About the Department
Communication Studies at the University of Salzburg have changed dramatically over their forty years of existence. The initial focus on journalism and media studies developed into a broad socio-scientific spectrum of teaching and research in the field of communication studies.
A scientific-theoretical approach on questions of media and communication development, media policy, media economics, journalism, organizational communication, audience research, intercultural and interpersonal communication builds the foundation for the high standard of education at the department. Beyond that scientific framework the actual working conditions of communication practitioners and the changes of the job market are part of the offered courses. This might explain the large demand for
Communication Studies, which attracts about 1,300 students over many years. With the introduction of the Bachelor and Master program in December 2010, the process of molding research and teaching based on various communication fields was undertaken successfully. The courses offered – next to the core areas (theories, methods, empirical communication research, media systems, communication processes) – can be divided in the following six subjects, each developed by a specific unit highly committed to research and teaching excellence and the preparation of students for the most important professional fields in the media sector:
- Audio-Visual and Online Communication
- Communication Theory and Media Systems
- Communication Policy and Media Economics
- Public Relations and Organizational Communication
- International and Transcultural Communication
In addition to classes that are taught in these six units, various research projects are carried out – often in cooperation with other disciplines and organizations, including from the private economy.
The first series of lectures on communication science at the University of Salzburg was held in 1965 by visiting professors from Munich and Vienna. Beginning with 1967, under the responsibility of the former editor-in-chief of the newspaper Salzburger Nachrichten René Marcic, a first professorship for communication science was established. The department was officially established on January 15, 1969 under the name “Institut für Publizistik und Kommunikationstheorie“ (Institute of Media Studies and Communication Theory). Hence, the institute established itself as the second location for communication studies next to Vienna. The institute’s first full professor was Günter Kieslich, who was followed by Michael Schmolke in 1973. In 1978, the department was renamed ”Institut für Publizistik und Kommunikationswissenschaft” (Institute of Media and Communication Studies) when a faculty of Social Science was established at the University of Salzburg.

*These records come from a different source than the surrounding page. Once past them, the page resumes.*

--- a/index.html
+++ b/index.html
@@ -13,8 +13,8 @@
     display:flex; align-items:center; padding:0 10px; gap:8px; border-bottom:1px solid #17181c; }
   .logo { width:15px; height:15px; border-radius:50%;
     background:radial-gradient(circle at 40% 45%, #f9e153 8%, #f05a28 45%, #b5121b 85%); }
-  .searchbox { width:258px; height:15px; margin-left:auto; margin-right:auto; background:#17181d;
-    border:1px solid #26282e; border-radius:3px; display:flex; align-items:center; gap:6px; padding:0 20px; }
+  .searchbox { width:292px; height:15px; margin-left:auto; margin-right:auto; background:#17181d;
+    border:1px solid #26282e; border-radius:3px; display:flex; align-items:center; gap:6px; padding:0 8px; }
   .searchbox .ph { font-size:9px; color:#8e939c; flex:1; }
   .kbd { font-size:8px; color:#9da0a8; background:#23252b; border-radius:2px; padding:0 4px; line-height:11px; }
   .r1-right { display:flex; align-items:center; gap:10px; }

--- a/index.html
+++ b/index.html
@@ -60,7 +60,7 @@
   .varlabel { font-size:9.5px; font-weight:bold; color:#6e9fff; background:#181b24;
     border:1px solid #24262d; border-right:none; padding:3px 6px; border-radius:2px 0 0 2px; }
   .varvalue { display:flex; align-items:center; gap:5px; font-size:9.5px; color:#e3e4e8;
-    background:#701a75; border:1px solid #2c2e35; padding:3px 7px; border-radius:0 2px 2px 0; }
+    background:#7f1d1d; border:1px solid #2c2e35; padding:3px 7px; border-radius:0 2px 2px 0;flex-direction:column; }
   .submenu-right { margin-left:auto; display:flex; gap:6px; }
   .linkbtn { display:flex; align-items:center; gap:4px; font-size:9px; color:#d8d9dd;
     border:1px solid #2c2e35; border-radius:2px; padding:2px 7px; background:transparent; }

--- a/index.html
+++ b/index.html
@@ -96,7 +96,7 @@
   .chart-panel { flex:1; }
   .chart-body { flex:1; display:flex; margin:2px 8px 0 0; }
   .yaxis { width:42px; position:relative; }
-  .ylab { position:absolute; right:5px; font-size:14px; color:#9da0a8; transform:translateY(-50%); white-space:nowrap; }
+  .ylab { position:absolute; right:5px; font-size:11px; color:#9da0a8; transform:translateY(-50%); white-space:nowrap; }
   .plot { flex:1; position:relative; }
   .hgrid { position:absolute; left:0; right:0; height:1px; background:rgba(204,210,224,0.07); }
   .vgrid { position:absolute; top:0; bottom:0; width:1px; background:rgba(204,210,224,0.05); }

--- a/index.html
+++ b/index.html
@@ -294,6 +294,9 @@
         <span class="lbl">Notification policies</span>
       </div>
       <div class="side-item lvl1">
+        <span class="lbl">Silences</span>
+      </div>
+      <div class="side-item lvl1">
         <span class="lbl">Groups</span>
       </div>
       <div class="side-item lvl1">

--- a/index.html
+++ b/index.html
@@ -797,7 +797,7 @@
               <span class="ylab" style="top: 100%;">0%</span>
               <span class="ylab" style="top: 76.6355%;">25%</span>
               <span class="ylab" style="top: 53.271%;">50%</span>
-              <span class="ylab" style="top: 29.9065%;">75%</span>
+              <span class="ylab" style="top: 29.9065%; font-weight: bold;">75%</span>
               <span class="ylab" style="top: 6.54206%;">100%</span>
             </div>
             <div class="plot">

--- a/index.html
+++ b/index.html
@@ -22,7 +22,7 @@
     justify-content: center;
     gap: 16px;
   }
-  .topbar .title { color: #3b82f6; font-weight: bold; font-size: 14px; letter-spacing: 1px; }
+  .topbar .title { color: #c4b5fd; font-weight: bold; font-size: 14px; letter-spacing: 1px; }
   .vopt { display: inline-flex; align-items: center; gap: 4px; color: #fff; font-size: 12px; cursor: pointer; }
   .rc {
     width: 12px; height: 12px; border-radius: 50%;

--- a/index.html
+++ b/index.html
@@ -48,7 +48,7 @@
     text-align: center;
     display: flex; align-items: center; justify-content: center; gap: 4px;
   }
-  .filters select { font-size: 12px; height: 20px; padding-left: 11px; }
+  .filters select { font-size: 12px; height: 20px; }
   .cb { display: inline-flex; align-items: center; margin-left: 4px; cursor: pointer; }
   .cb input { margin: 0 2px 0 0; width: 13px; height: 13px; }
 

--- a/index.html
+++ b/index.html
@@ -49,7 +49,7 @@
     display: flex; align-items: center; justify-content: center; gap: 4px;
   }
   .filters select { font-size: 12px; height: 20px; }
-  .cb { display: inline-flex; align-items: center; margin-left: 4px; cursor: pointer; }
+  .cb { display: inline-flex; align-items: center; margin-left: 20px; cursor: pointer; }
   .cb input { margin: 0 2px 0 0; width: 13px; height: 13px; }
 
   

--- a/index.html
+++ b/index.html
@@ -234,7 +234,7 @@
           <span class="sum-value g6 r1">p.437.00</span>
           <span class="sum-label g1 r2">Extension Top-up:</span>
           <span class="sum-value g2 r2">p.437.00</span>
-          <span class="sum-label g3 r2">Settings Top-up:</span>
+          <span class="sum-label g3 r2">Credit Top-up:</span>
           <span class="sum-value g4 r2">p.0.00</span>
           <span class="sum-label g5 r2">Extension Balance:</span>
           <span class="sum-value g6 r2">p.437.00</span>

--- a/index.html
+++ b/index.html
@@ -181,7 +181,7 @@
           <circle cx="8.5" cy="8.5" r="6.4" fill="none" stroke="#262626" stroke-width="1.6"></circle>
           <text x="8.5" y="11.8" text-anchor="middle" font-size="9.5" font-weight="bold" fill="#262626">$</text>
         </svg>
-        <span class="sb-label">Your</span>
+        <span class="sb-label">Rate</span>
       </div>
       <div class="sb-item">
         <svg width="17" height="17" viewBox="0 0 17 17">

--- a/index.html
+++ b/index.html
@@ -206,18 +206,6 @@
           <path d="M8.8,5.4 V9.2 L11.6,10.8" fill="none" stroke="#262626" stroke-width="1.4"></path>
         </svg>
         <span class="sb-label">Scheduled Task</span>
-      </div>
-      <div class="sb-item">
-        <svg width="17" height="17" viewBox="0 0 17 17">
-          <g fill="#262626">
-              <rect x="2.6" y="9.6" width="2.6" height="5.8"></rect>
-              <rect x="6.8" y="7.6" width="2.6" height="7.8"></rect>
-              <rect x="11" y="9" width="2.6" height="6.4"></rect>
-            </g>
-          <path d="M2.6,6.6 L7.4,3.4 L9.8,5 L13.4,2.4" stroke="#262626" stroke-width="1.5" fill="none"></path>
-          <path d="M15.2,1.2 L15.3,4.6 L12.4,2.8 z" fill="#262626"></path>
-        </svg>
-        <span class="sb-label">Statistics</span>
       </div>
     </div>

Communication studies became popular and the number of enrolled students rose from 100 in 1969 to currently around 1,300.
When the new University Law came into force in January 2004 the institute was renamed and is now called “Fachbereich Kommunikationswissenschaft” (Department of Communication Studies).
The scientific staff of the Department of Communication Studies consists of 11 professors (full, associate and assistant professors) and some 30 additional staff members (PhD students, postdoc researchers, lecturers, administration).
Research activities are undertaken within an extensive network of international academic and policy partners as well as practitioners. The Department of Communication Studies is also closely related to the Center for Advanced Studies and Research in Information and Communication Technologies & Society (ICT&S) which combines expertise from computer sciences and communication research with the mission to examine and analyze the implications of new information and communication technologies for society and democracy.
Those collaborations and the versatile staff are granting a diverse and high quality education. Members of the Department of Communication Studies are presently teaching and looking after 1278 (in 2013) enrolled students. Each year, around 250 of them graduate successfully and are thus granted their Bachelor of Arts or Master of Arts or PhD degrees.